→ **What to produce**
Quote the listing in full, exactly as given, minus any pictures.

→ **The records**
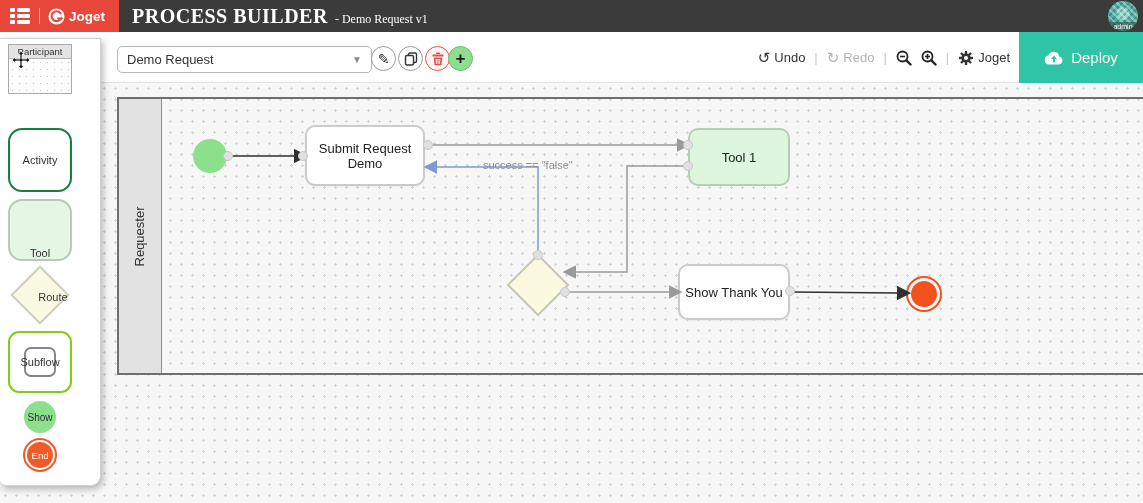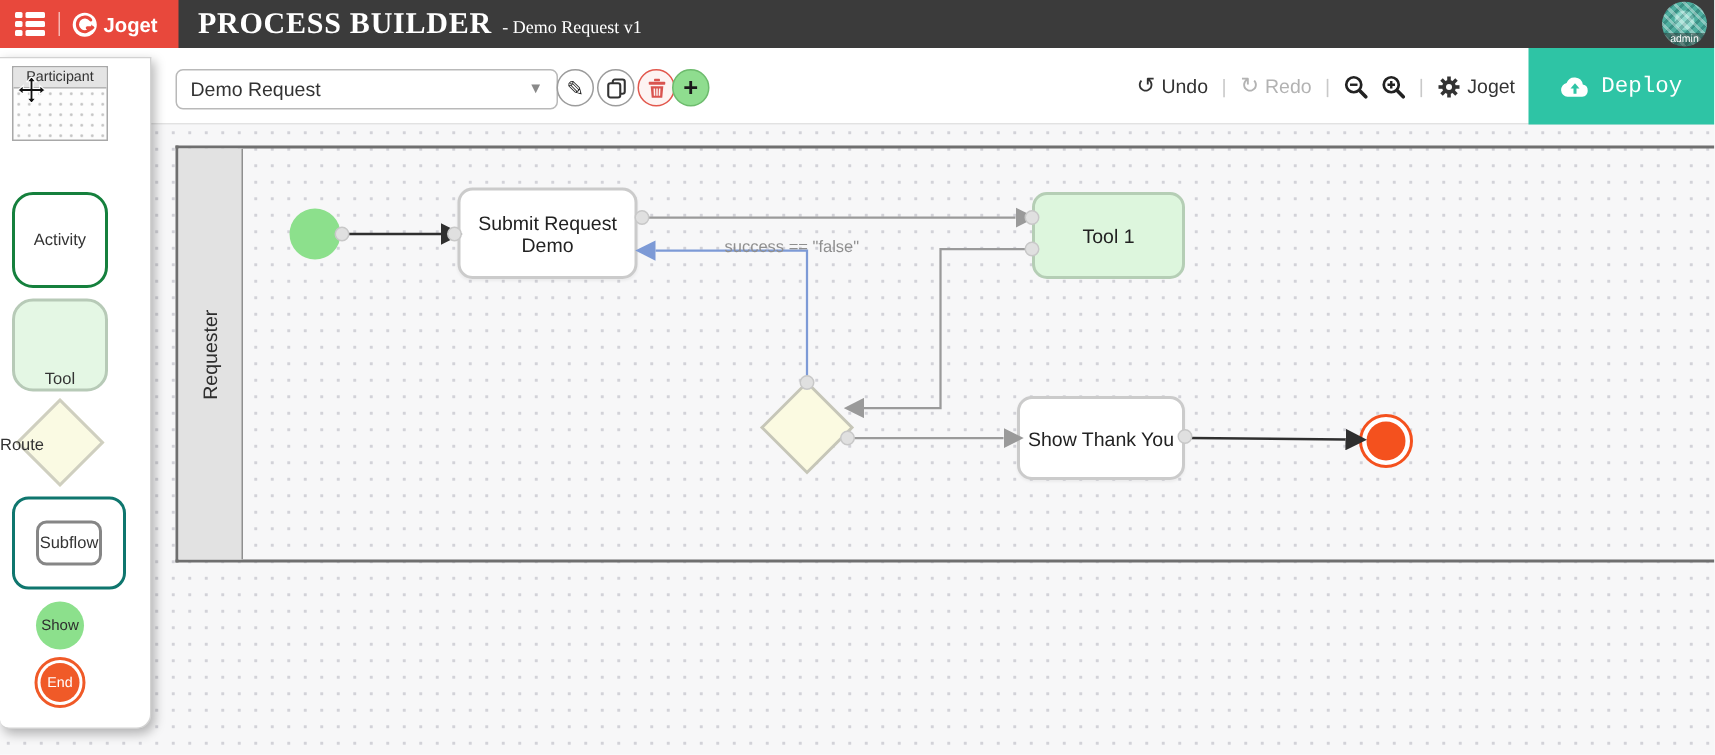--- a/index.html
+++ b/index.html
@@ -34,21 +34,21 @@
   .tb-btn.edit { left:371px; font-size:14px; color:#222; }
   .tb-btn.copy { left:398px; }
   .tb-btn.del  { left:425px; border-color:#e2574c; background:#fdf3f2; }
   .tb-btn.add  { left:448px; background:#8fdd8f; border-color:#6dbb6d; color:#1a1a1a; font-size:17px; font-weight:bold; line-height:1; }
   .right-tools { position:absolute; right:133px; top:0; height:51px; display:flex; align-items:center; gap:9px; font-size:13px; color:#333; }
   .tool-item { display:flex; align-items:center; gap:4px; cursor:pointer; }
   .tool-item .glyph { font-size:15px; line-height:1; }
   .tool-item.disabled { color:#b3b3b3; cursor:default; }
   .tool-sep { color:#c9c9c9; }
   .deploy-btn { position:absolute; right:0; top:0; width:124px; height:51px; background:#2ec4a5; color:#fff; border:none;
-                display:flex; align-items:center; justify-content:center; gap:7px; font-size:15px; font-family:Liberation Mono, monospace; cursor:pointer; }
+                display:flex; align-items:center; justify-content:center; gap:7px; font-size:15px; font-family:Liberation Sans, sans-serif; cursor:pointer; }
 
   
   .canvas { position:absolute; top:83px; left:0; width:1143px; height:420px;
             background-color:#f7f7f8;
             background-image:radial-gradient(#d2d2d8 1px, transparent 1.3px);
             background-size:11px 11px; }
   .lane { position:absolute; left:117px; top:14px; width:1026px; height:278px;
           border-top:2px solid #6f6f6f; border-bottom:2px solid #6f6f6f; border-left:2px solid #6f6f6f; }
   .lane-header { position:absolute; left:0; top:0; bottom:0; width:43px; background:#e2e2e2; border-right:1px solid #8f8f8f;
                  display:flex; align-items:center; justify-content:center; cursor:pointer; }
@@ -74,22 +74,22 @@
   .pal-participant .phead { height:14px; background:#e4e4e4; border-bottom:1px solid #b5b5b5; font-size:9.5px; color:#333;
                             display:flex; align-items:center; justify-content:center; }
   .pal-participant .pbody { height:34px; background-image:radial-gradient(#c4c4c4 .8px, transparent 1px); background-size:7px 7px; }
   .move-icon { position:absolute; left:12px; top:12px; width:18px; height:18px; cursor:move; }
   .pal-activity { position:absolute; left:8px; top:89px; width:64px; height:64px; background:#fff; border:2px solid #15803d; border-radius:14px;
                   display:flex; align-items:center; justify-content:center; cursor:grab; }
   .pal-tool { position:absolute; left:8px; top:160px; width:64px; height:62px; background:#e4f7e4; border:2px solid #b7cab7; border-radius:14px;
               display:flex; align-items:flex-end; justify-content:center; cursor:grab; }
   .pal-route { position:absolute; left:19px; top:235px; width:42px; height:42px; background:#fafae3; border:2px solid #cfcfc0;
                transform:rotate(45deg); cursor:grab; }
-  .pal-route-label { position:absolute; left:0; top:248px; width:80px; pointer-events:none; }
-  .pal-subflow { position:absolute; left:8px; top:292px; width:76px; height:62px; border:2px solid #0f766e; border-radius:11px; padding:14px; cursor:grab; }
+  .pal-route-label { position:absolute; left:13px; top:248px; width:80px; text-align:center; pointer-events:none; }
+  .pal-subflow { position:absolute; left:8px; top:292px; width:64px; height:62px; border:2px solid #84cc16; border-radius:11px; padding:14px; cursor:grab; }
   .pal-subflow .inner { width:100%; height:100%; border:2px solid #868686; border-radius:7px;
                         display:flex; align-items:center; justify-content:center; }
   .pal-start { position:absolute; left:24px; top:362px; width:32px; height:32px; border-radius:50%; background:#8ce08c;
                display:flex; align-items:center; justify-content:center; font-size:10px; color:#2e2e2e; cursor:grab; }
   .pal-end { position:absolute; left:23px; top:399px; width:34px; height:34px; border-radius:50%; border:2px solid #f05a28; background:#fff;
              display:flex; align-items:center; justify-content:center; cursor:grab; }
   .pal-end .core { width:26px; height:26px; border-radius:50%; background:#f05a28; display:flex; align-items:center; justify-content:center;
                    font-size:9.5px; color:#fff; }
 </style>
 </head>

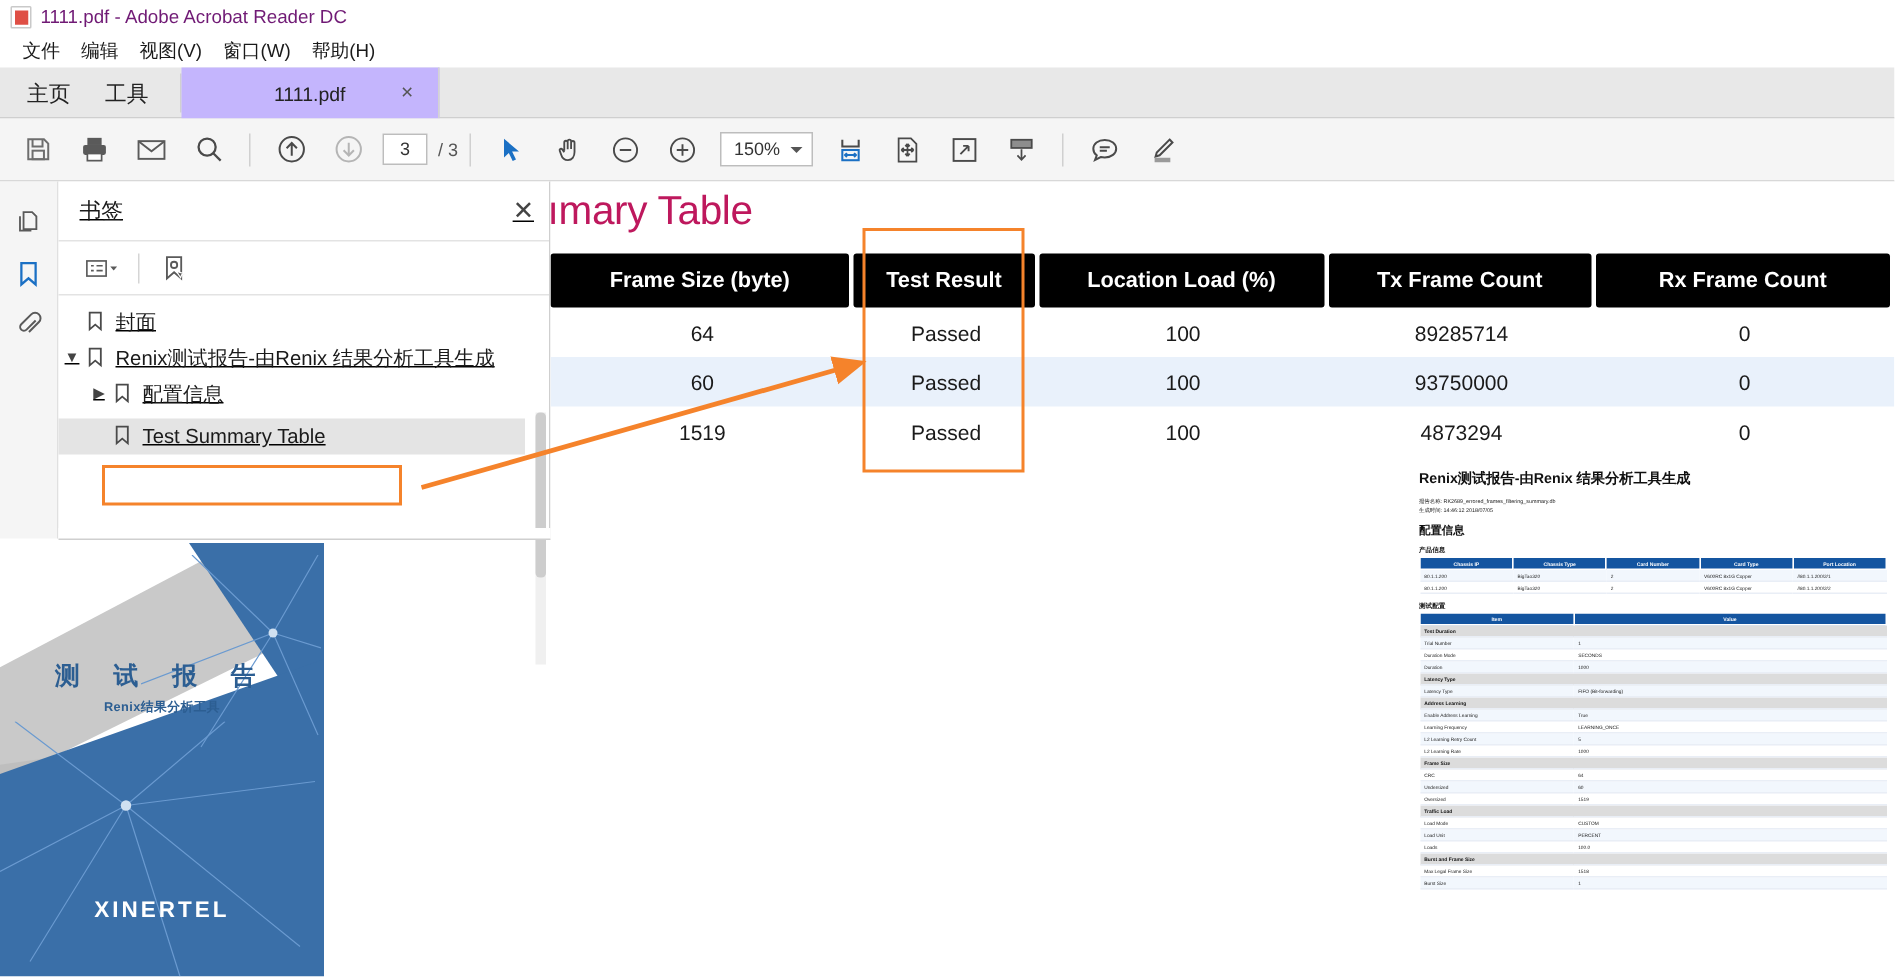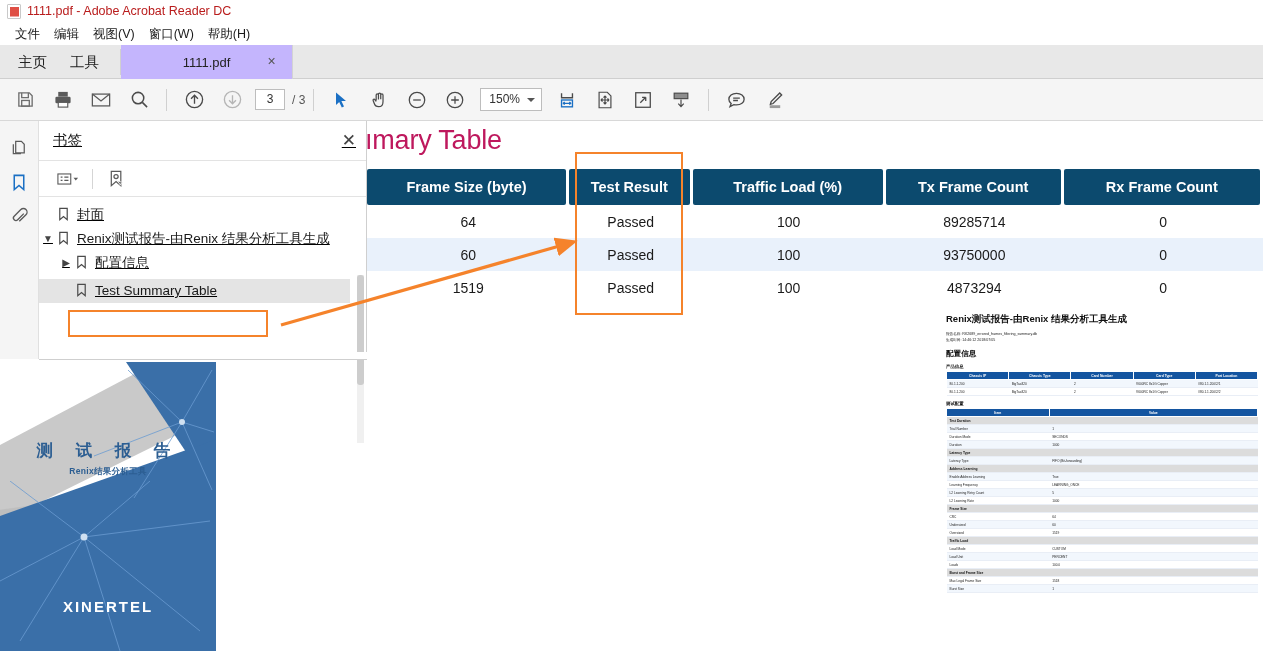--- a/index.html
+++ b/index.html
@@ -20,21 +20,21 @@
   .title-icon {
     width:14px; height:15px; margin-right:6px; position:relative;
     background:#ffffff; border:1px solid #c9c9c9; border-radius:1px;
   }
   .title-icon::after{
     content:""; position:absolute; left:2px; top:2px; width:9px; height:10px;
     background:#d93025; clip-path: polygon(0 0,100% 0,100% 100%,0 100%);
     opacity:.85;
   }
   .title-icon .a { position:absolute; left:3px; top:2px; color:#fff; font-size:8px; font-weight:bold; line-height:10px; }
-  .titlebar .txt { font-size:12.5px; color:#b91c1c; }
+  .titlebar .txt { font-size:12.5px; color:#701a75; }
 
   
   .menubar{
     position:absolute; left:0; top:23px; width:1263px; height:22px;
     background:#ffffff; display:flex; align-items:center; padding-left:8px;
     font-size:12.5px; color:#1a1a1a;
   }
   .menubar .mi{ padding:2px 7px; cursor:default; }
 
   
@@ -128,21 +128,21 @@
     position:absolute; left:367px; top:121px; width:896px; height:238px;
     background:#ffffff; overflow:hidden;
   }
   .pg-title{
     position:absolute; left:-2px; top:4px; font-size:27px; font-weight:normal;
     color:#be185d; letter-spacing:-.2px;
   }
   .mtable{ position:absolute; left:0px; top:48px; width:896px; }
   .mthead{ display:flex; height:36px; }
   .mth{
-    background:#0c4a6e; color:#fff; font-size:14.5px; font-weight:bold;
+    background:#000000; color:#fff; font-size:14.5px; font-weight:bold;
     display:flex; align-items:center; justify-content:center;
     margin-right:3px; border-radius:2px;
   }
   .mtrow{ display:flex; height:33px; }
   .mtd{ display:flex; align-items:center; justify-content:center; font-size:14px; color:#1a1a1a;}
   .mtrow.alt{ background:#e9f1fb; }
 
   
   .c0{ width:223px; } .c1{ width:135px; } .c2{ width:213px; }
   .c3{ width:196px; } .c4{ width:220px; }
@@ -464,21 +464,21 @@
   </div>
   <div class="panel-bottom"></div>
 
   <div class="pdfarea">
     <div class="pg-title">ımary Table</div>
 
     <div class="mtable">
       <div class="mthead">
         <div class="mth c0">Frame Size (byte)</div>
         <div class="mth c1">Test Result</div>
-        <div class="mth c2">Traffic Load (%)</div>
+        <div class="mth c2">Location Load (%)</div>
         <div class="mth c3">Tx Frame Count</div>
         <div class="mth c4">Rx Frame Count</div>
       </div>
 
       <div class="mtrow">
         <div class="mtd c0">64</div>
         <div class="mtd c1">Passed</div>
         <div class="mtd c2">100</div>
         <div class="mtd c3">89285714</div>
         <div class="mtd c4">0</div>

→ **Exercise answer**
--- a/index.html
+++ b/index.html
@@ -34,21 +34,21 @@
   .tb-btn.edit { left:371px; font-size:14px; color:#222; }
   .tb-btn.copy { left:398px; }
   .tb-btn.del  { left:425px; border-color:#e2574c; background:#fdf3f2; }
   .tb-btn.add  { left:448px; background:#8fdd8f; border-color:#6dbb6d; color:#1a1a1a; font-size:17px; font-weight:bold; line-height:1; }
   .right-tools { position:absolute; right:133px; top:0; height:51px; display:flex; align-items:center; gap:9px; font-size:13px; color:#333; }
   .tool-item { display:flex; align-items:center; gap:4px; cursor:pointer; }
   .tool-item .glyph { font-size:15px; line-height:1; }
   .tool-item.disabled { color:#b3b3b3; cursor:default; }
   .tool-sep { color:#c9c9c9; }
   .deploy-btn { position:absolute; right:0; top:0; width:124px; height:51px; background:#2ec4a5; color:#fff; border:none;
-                display:flex; align-items:center; justify-content:center; gap:7px; font-size:15px; font-family:Liberation Mono, monospace; cursor:pointer; }
+                display:flex; align-items:center; justify-content:center; gap:7px; font-size:15px; font-family:Liberation Sans, sans-serif; cursor:pointer; }
 
   
   .canvas { position:absolute; top:83px; left:0; width:1143px; height:420px;
             background-color:#f7f7f8;
             background-image:radial-gradient(#d2d2d8 1px, transparent 1.3px);
             background-size:11px 11px; }
   .lane { position:absolute; left:117px; top:14px; width:1026px; height:278px;
           border-top:2px solid #6f6f6f; border-bottom:2px solid #6f6f6f; border-left:2px solid #6f6f6f; }
   .lane-header { position:absolute; left:0; top:0; bottom:0; width:43px; background:#e2e2e2; border-right:1px solid #8f8f8f;
                  display:flex; align-items:center; justify-content:center; cursor:pointer; }
@@ -74,22 +74,22 @@
   .pal-participant .phead { height:14px; background:#e4e4e4; border-bottom:1px solid #b5b5b5; font-size:9.5px; color:#333;
                             display:flex; align-items:center; justify-content:center; }
   .pal-participant .pbody { height:34px; background-image:radial-gradient(#c4c4c4 .8px, transparent 1px); background-size:7px 7px; }
   .move-icon { position:absolute; left:12px; top:12px; width:18px; height:18px; cursor:move; }
   .pal-activity { position:absolute; left:8px; top:89px; width:64px; height:64px; background:#fff; border:2px solid #15803d; border-radius:14px;
                   display:flex; align-items:center; justify-content:center; cursor:grab; }
   .pal-tool { position:absolute; left:8px; top:160px; width:64px; height:62px; background:#e4f7e4; border:2px solid #b7cab7; border-radius:14px;
               display:flex; align-items:flex-end; justify-content:center; cursor:grab; }
   .pal-route { position:absolute; left:19px; top:235px; width:42px; height:42px; background:#fafae3; border:2px solid #cfcfc0;
                transform:rotate(45deg); cursor:grab; }
-  .pal-route-label { position:absolute; left:0; top:248px; width:80px; pointer-events:none; }
-  .pal-subflow { position:absolute; left:8px; top:292px; width:76px; height:62px; border:2px solid #0f766e; border-radius:11px; padding:14px; cursor:grab; }
+  .pal-route-label { position:absolute; left:13px; top:248px; width:80px; text-align:center; pointer-events:none; }
+  .pal-subflow { position:absolute; left:8px; top:292px; width:64px; height:62px; border:2px solid #84cc16; border-radius:11px; padding:14px; cursor:grab; }
   .pal-subflow .inner { width:100%; height:100%; border:2px solid #868686; border-radius:7px;
                         display:flex; align-items:center; justify-content:center; }
   .pal-start { position:absolute; left:24px; top:362px; width:32px; height:32px; border-radius:50%; background:#8ce08c;
                display:flex; align-items:center; justify-content:center; font-size:10px; color:#2e2e2e; cursor:grab; }
   .pal-end { position:absolute; left:23px; top:399px; width:34px; height:34px; border-radius:50%; border:2px solid #f05a28; background:#fff;
              display:flex; align-items:center; justify-content:center; cursor:grab; }
   .pal-end .core { width:26px; height:26px; border-radius:50%; background:#f05a28; display:flex; align-items:center; justify-content:center;
                    font-size:9.5px; color:#fff; }
 </style>
 </head>

--- a/index.html
+++ b/index.html
@@ -20,21 +20,21 @@
   .title-icon {
     width:14px; height:15px; margin-right:6px; position:relative;
     background:#ffffff; border:1px solid #c9c9c9; border-radius:1px;
   }
   .title-icon::after{
     content:""; position:absolute; left:2px; top:2px; width:9px; height:10px;
     background:#d93025; clip-path: polygon(0 0,100% 0,100% 100%,0 100%);
     opacity:.85;
   }
   .title-icon .a { position:absolute; left:3px; top:2px; color:#fff; font-size:8px; font-weight:bold; line-height:10px; }
-  .titlebar .txt { font-size:12.5px; color:#b91c1c; }
+  .titlebar .txt { font-size:12.5px; color:#701a75; }
 
   
   .menubar{
     position:absolute; left:0; top:23px; width:1263px; height:22px;
     background:#ffffff; display:flex; align-items:center; padding-left:8px;
     font-size:12.5px; color:#1a1a1a;
   }
   .menubar .mi{ padding:2px 7px; cursor:default; }
 
   
@@ -128,21 +128,21 @@
     position:absolute; left:367px; top:121px; width:896px; height:238px;
     background:#ffffff; overflow:hidden;
   }
   .pg-title{
     position:absolute; left:-2px; top:4px; font-size:27px; font-weight:normal;
     color:#be185d; letter-spacing:-.2px;
   }
   .mtable{ position:absolute; left:0px; top:48px; width:896px; }
   .mthead{ display:flex; height:36px; }
   .mth{
-    background:#0c4a6e; color:#fff; font-size:14.5px; font-weight:bold;
+    background:#000000; color:#fff; font-size:14.5px; font-weight:bold;
     display:flex; align-items:center; justify-content:center;
     margin-right:3px; border-radius:2px;
   }
   .mtrow{ display:flex; height:33px; }
   .mtd{ display:flex; align-items:center; justify-content:center; font-size:14px; color:#1a1a1a;}
   .mtrow.alt{ background:#e9f1fb; }
 
   
   .c0{ width:223px; } .c1{ width:135px; } .c2{ width:213px; }
   .c3{ width:196px; } .c4{ width:220px; }
@@ -464,21 +464,21 @@
   </div>
   <div class="panel-bottom"></div>
 
   <div class="pdfarea">
     <div class="pg-title">ımary Table</div>
 
     <div class="mtable">
       <div class="mthead">
         <div class="mth c0">Frame Size (byte)</div>
         <div class="mth c1">Test Result</div>
-        <div class="mth c2">Traffic Load (%)</div>
+        <div class="mth c2">Location Load (%)</div>
         <div class="mth c3">Tx Frame Count</div>
         <div class="mth c4">Rx Frame Count</div>
       </div>
 
       <div class="mtrow">
         <div class="mtd c0">64</div>
         <div class="mtd c1">Passed</div>
         <div class="mtd c2">100</div>
         <div class="mtd c3">89285714</div>
         <div class="mtd c4">0</div>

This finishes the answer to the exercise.